-- Task statement --
A precise reproduction of every record below is needed, minus the pictures.
§ §
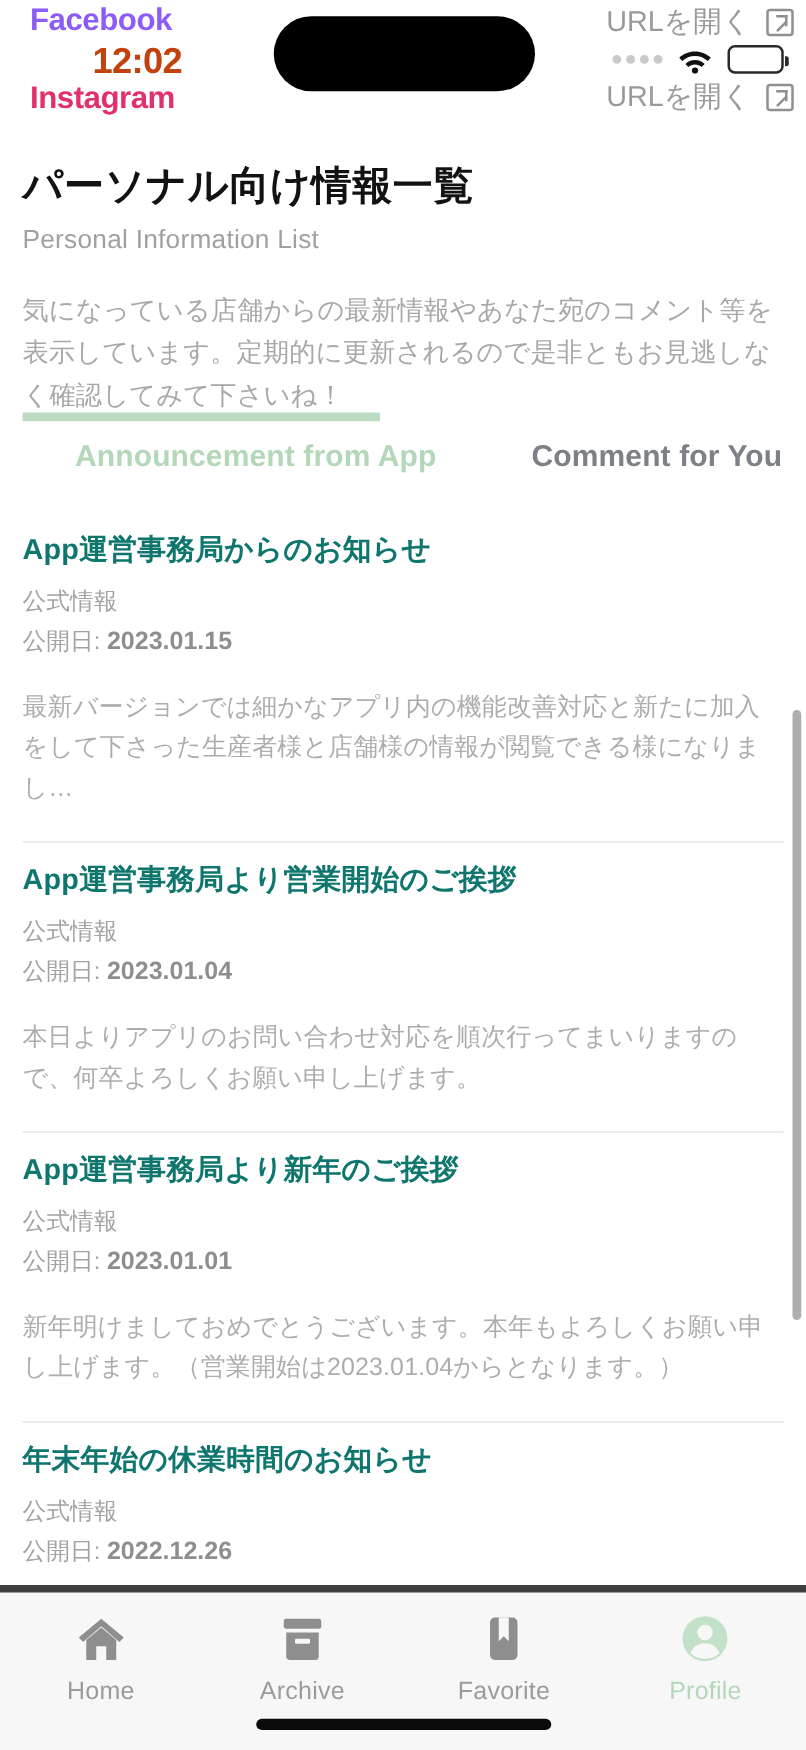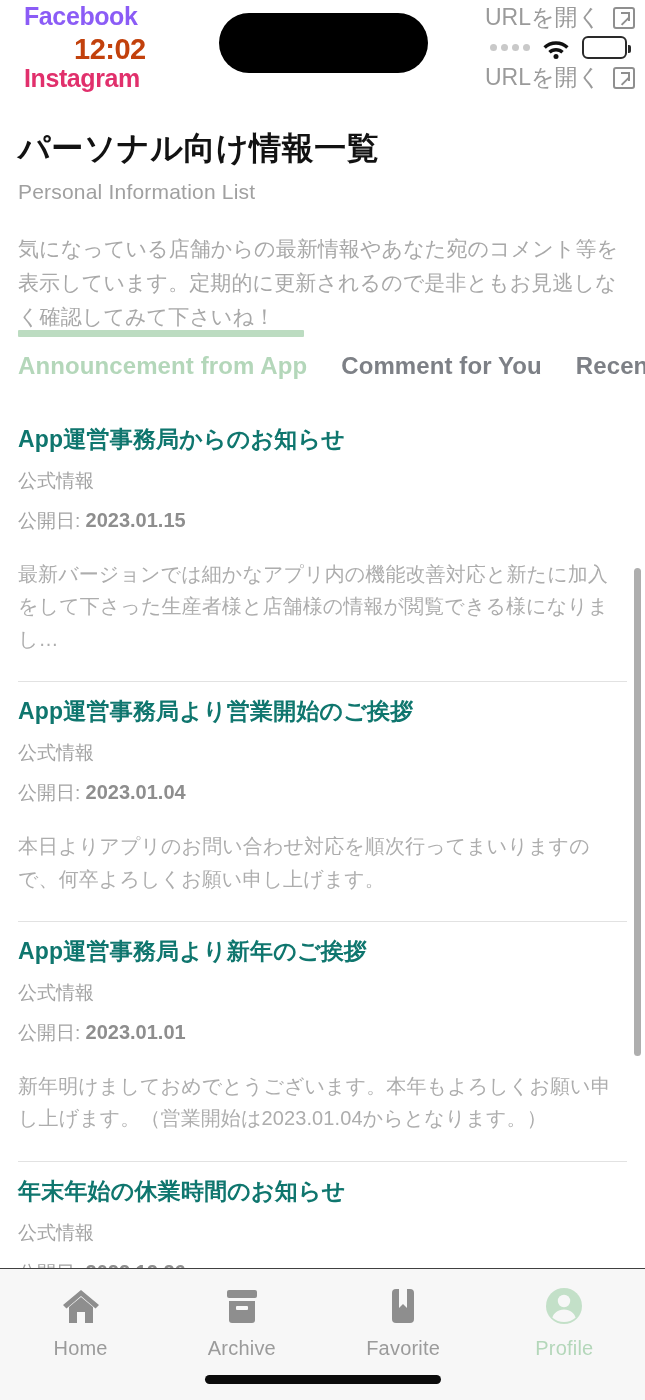--- a/index.html
+++ b/index.html
@@ -102,7 +102,7 @@
   }
   .tab {
     font-size:24px; font-weight:bold; color:#7d8086;
-    letter-spacing:0.1px; cursor:pointer;
+    letter-spacing:0.1px; cursor:pointer;margin-left:42px;
   }
   .tab.active { color:#b4d7ba; }
 

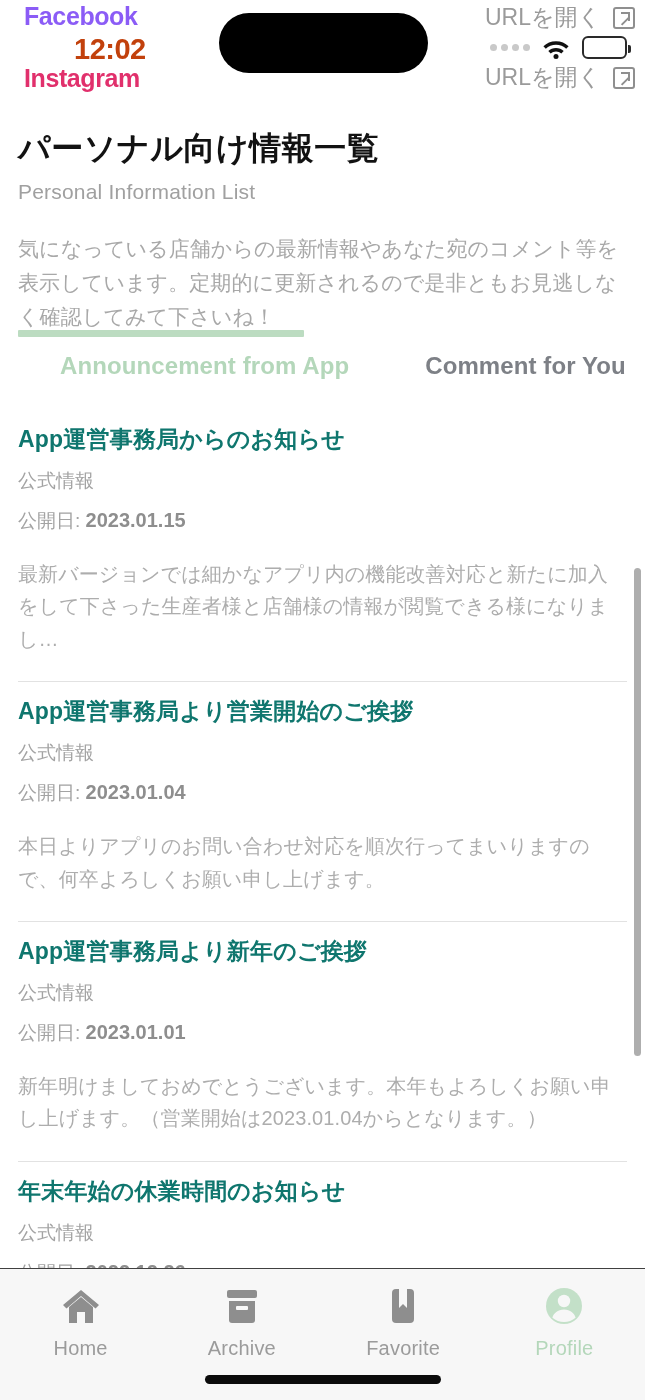--- a/index.html
+++ b/index.html
@@ -117,7 +117,7 @@
     letter-spacing:0.2px; padding-top:14px;
   }
   .li-cat { font-size:19px; color:#a3a3a3; margin-top:13px; }
-  .li-date { font-size:19px; color:#a3a3a3; margin-top:14px; }
+  .li-date { font-size:19px; color:#a3a3a3; margin-top:6px; }
   .li-date b { color:#8e8e8e; font-weight:bold; font-size:20px; }
   .li-body {
     font-size:20px; color:#adadad; line-height:1.62;

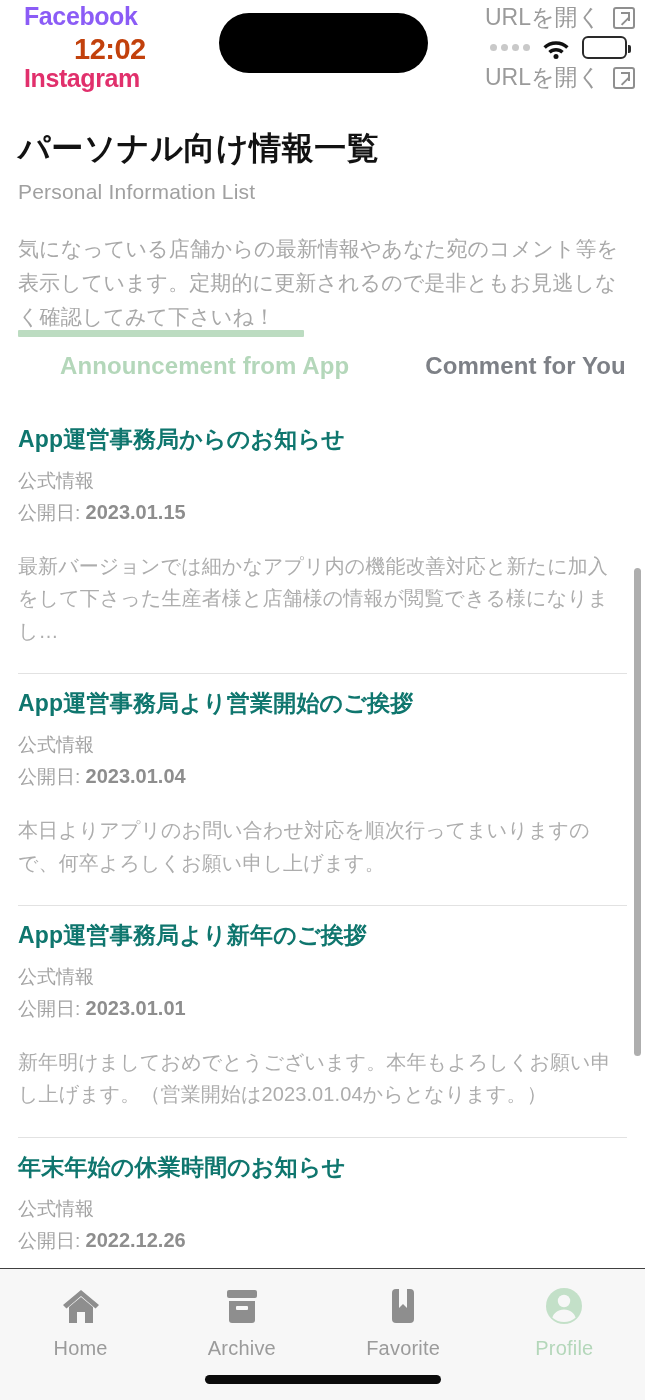--- a/index.html
+++ b/index.html
@@ -136,7 +136,7 @@
   
   .bottom-nav {
     position:absolute; left:0; bottom:0; width:645px; height:132px;
-    background:#f7f7f7; border-top:1px solid #404040;
+    background:#f7f7f7; border-top:6px solid #404040;
     display:flex; align-items:flex-start; justify-content:space-around;
     padding-top:16px;
   }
§ §
-- Expected answer --
--- a/index.html
+++ b/index.html
@@ -102,7 +102,7 @@
   }
   .tab {
     font-size:24px; font-weight:bold; color:#7d8086;
-    letter-spacing:0.1px; cursor:pointer;
+    letter-spacing:0.1px; cursor:pointer;margin-left:42px;
   }
   .tab.active { color:#b4d7ba; }
 

--- a/index.html
+++ b/index.html
@@ -117,7 +117,7 @@
     letter-spacing:0.2px; padding-top:14px;
   }
   .li-cat { font-size:19px; color:#a3a3a3; margin-top:13px; }
-  .li-date { font-size:19px; color:#a3a3a3; margin-top:14px; }
+  .li-date { font-size:19px; color:#a3a3a3; margin-top:6px; }
   .li-date b { color:#8e8e8e; font-weight:bold; font-size:20px; }
   .li-body {
     font-size:20px; color:#adadad; line-height:1.62;

--- a/index.html
+++ b/index.html
@@ -136,7 +136,7 @@
   
   .bottom-nav {
     position:absolute; left:0; bottom:0; width:645px; height:132px;
-    background:#f7f7f7; border-top:1px solid #404040;
+    background:#f7f7f7; border-top:6px solid #404040;
     display:flex; align-items:flex-start; justify-content:space-around;
     padding-top:16px;
   }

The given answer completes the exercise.